Modern economies highly depend on entrepreneurship. Whether the latter takes place, can be found out by measuring annual numbers of young firms and start-ups per head of population. However, entrepreneurial behaviour is also present in existing companies. This is, what is called, ‘intrapreneurship’.
In the Netherlands there is a high degree of intrapreneurship. Moreover, research has shown (ESB 19 Aug. 2011, p. 477) that Dutch intrapreneurs tend to be more innovative and growth-oriented than independent entrepreneurs.
It is important to highlight how significant intrapreneurship is. For instance, Ernst & Young has attempted to answer the following questions: How do companies fan the flames of innovation by tapping into the creativity of their existing employees? What are some practical strategies to foster a culture of innovation from within? I will not repeat what E&Y’s website was telling, except that entrepreneurship should be institutionalised within companies so as to become an inseparable part of a company’s operations.

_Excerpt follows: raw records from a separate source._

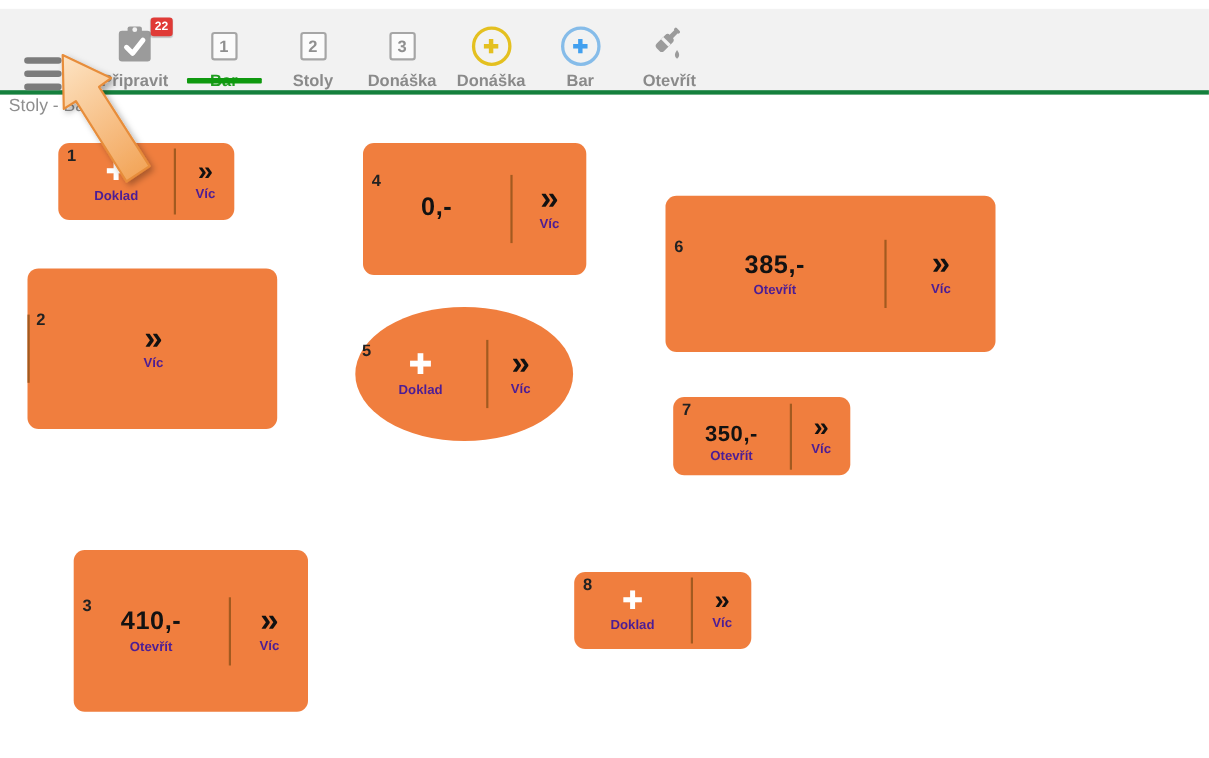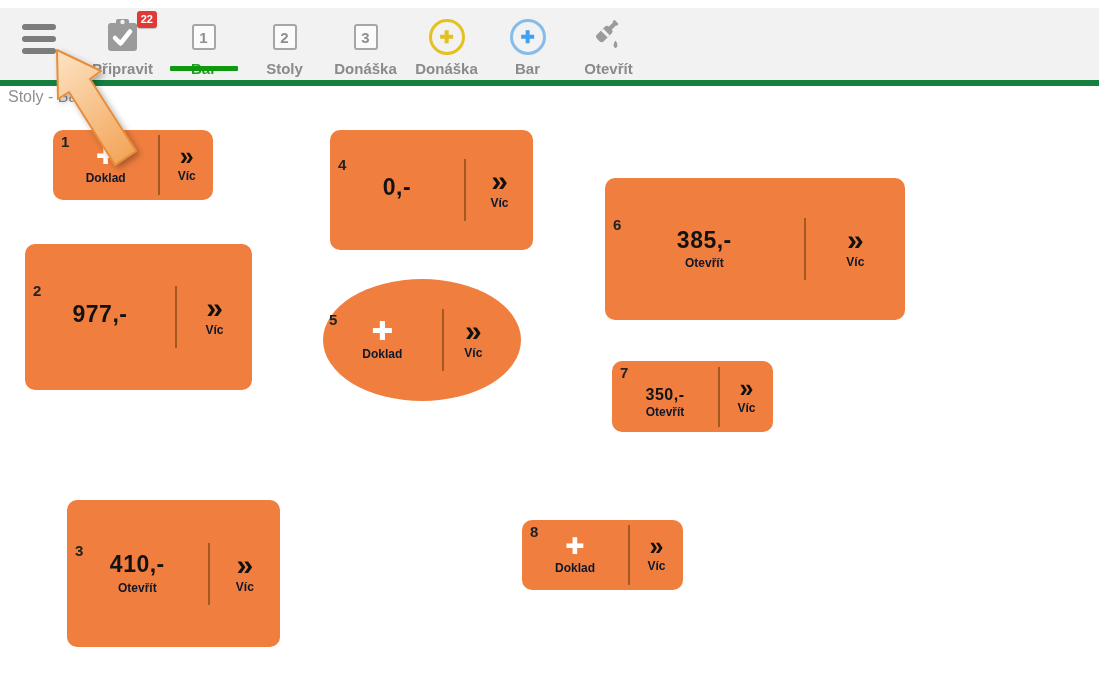--- a/index.html
+++ b/index.html
@@ -12,8 +12,8 @@
   
   .toolbar{
     position:absolute;top:8px;left:0;right:0;height:78px;
-    background:#f2f2f2;border-bottom:6px solid #15803d;
-    display:flex;align-items:flex-start;padding-left:20px;box-sizing:border-box;
+    background:#f2f2f2;border-bottom:4px solid #15803d;
+    display:flex;align-items:flex-end;padding-left:20px;box-sizing:border-box;
   }
   .hamburger{
     background:none;border:none;cursor:pointer;

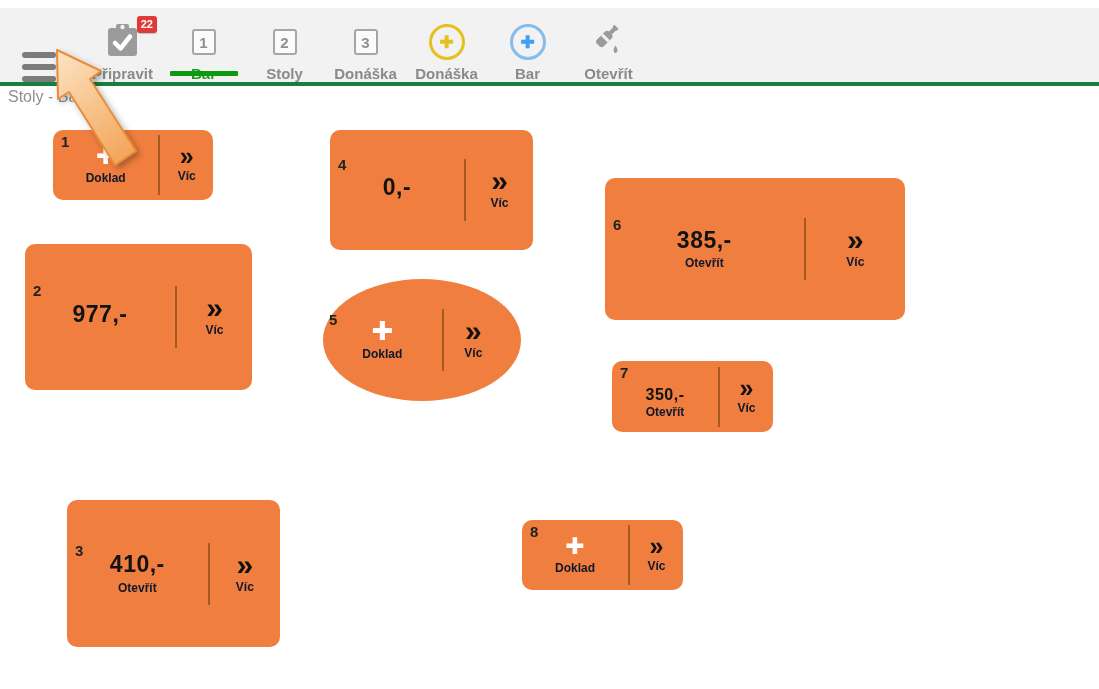--- a/index.html
+++ b/index.html
@@ -72,7 +72,7 @@
   .divider{width:2px;height:62px;background:#a25a20;}
   .price{font-size:23px;font-weight:bold;color:#121212;letter-spacing:.5px;line-height:1.1;}
   .card.small .price{font-size:16px;margin-top:12px;}
-  .sub{font-size:12px;font-weight:600;color:#0f172a;margin-top:4px;line-height:1.1;}
+  .sub{font-size:12px;font-weight:600;color:#4c1d95;margin-top:4px;line-height:1.1;}
   .chev{font-size:30px;font-weight:bold;color:#111;line-height:.8;}
   .card.small .chev{font-size:25px;}
   .plus-big{font-size:26px;color:#ffffff;line-height:1;}

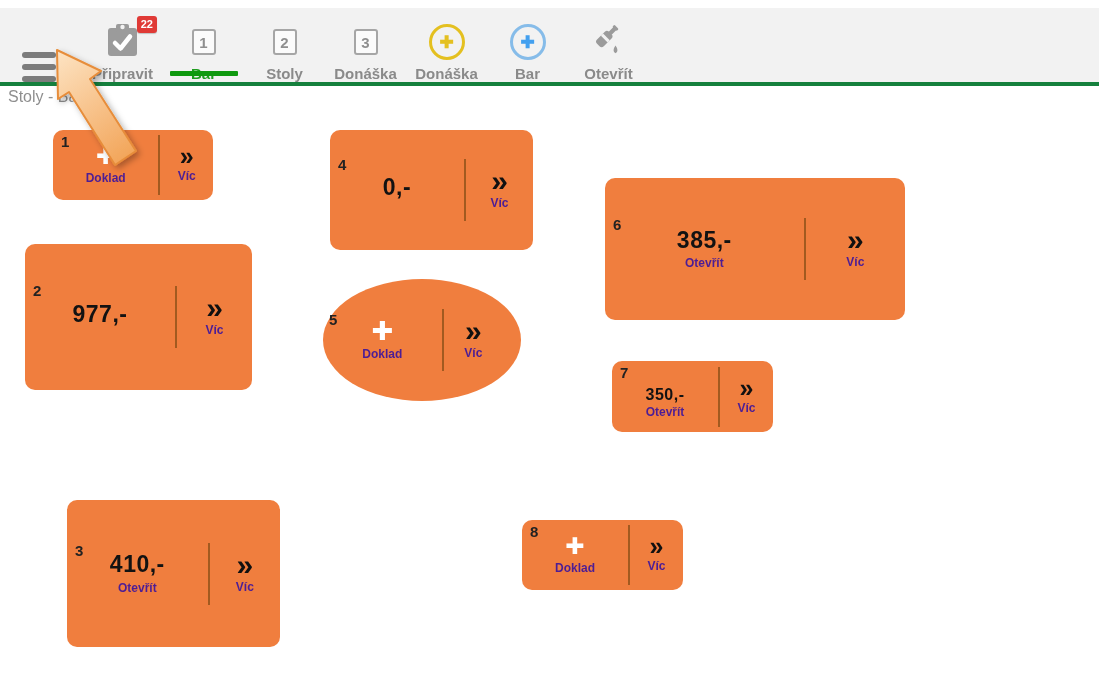--- a/index.html
+++ b/index.html
@@ -183,10 +183,6 @@
 
 <div class="card" style="left:25px;top:244px;width:227px;height:146px;">
   <span class="tnum" style="top:38px;">2</span>
-  <div class="zone left">
-    <div class="price">977,-</div>
-    <div class="sub"></div>
-  </div>
   <div class="divider"></div>
   <div class="zone right">
     <div class="chev">»</div>

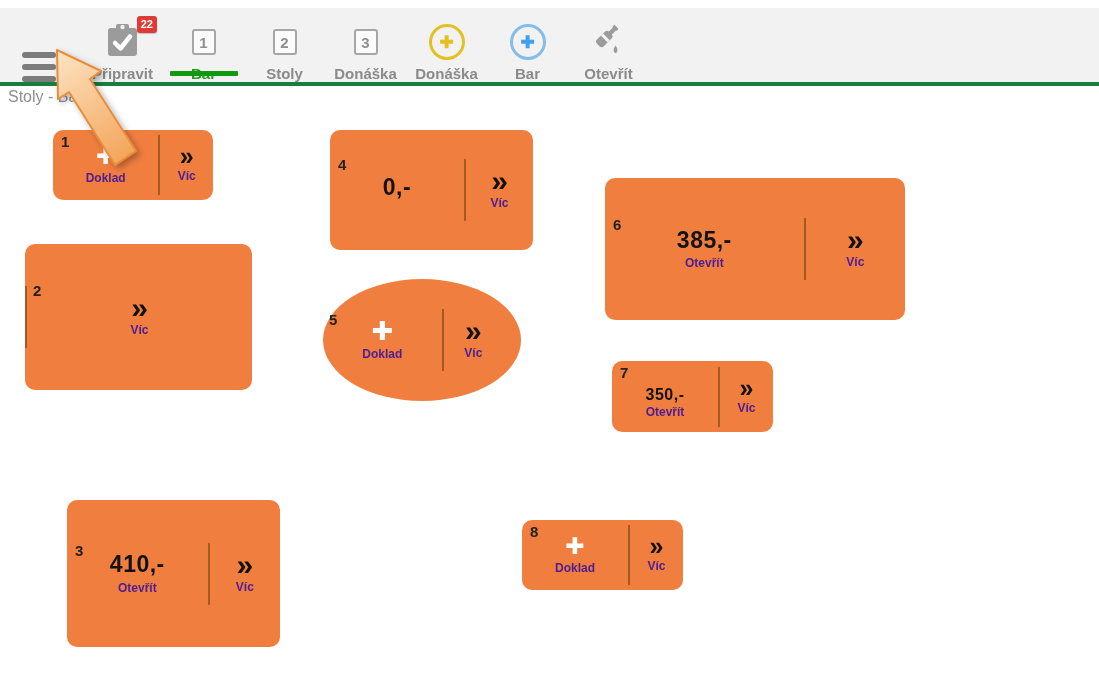--- a/index.html
+++ b/index.html
@@ -71,7 +71,7 @@
   .zone.right{flex:1;}
   .divider{width:2px;height:62px;background:#a25a20;}
   .price{font-size:23px;font-weight:bold;color:#121212;letter-spacing:.5px;line-height:1.1;}
-  .card.small .price{font-size:16px;margin-top:12px;}
+  .card.small .price{font-size:20px;margin-top:12px;}
   .sub{font-size:12px;font-weight:600;color:#4c1d95;margin-top:4px;line-height:1.1;}
   .chev{font-size:30px;font-weight:bold;color:#111;line-height:.8;}
   .card.small .chev{font-size:25px;}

Intrapreneurship is closely related to learning and knowledge management, and last but not least, to innovation management. It is also influenced by the perennial tension between exploitation (based on existing production processes) and exploration of new technologies and market opportunities. Wittenborg’s interest in ‘enterprise technology’ as part of its enhanced curriculum can be easily linked with this most relevant discussion on innovation and entrepreneurship.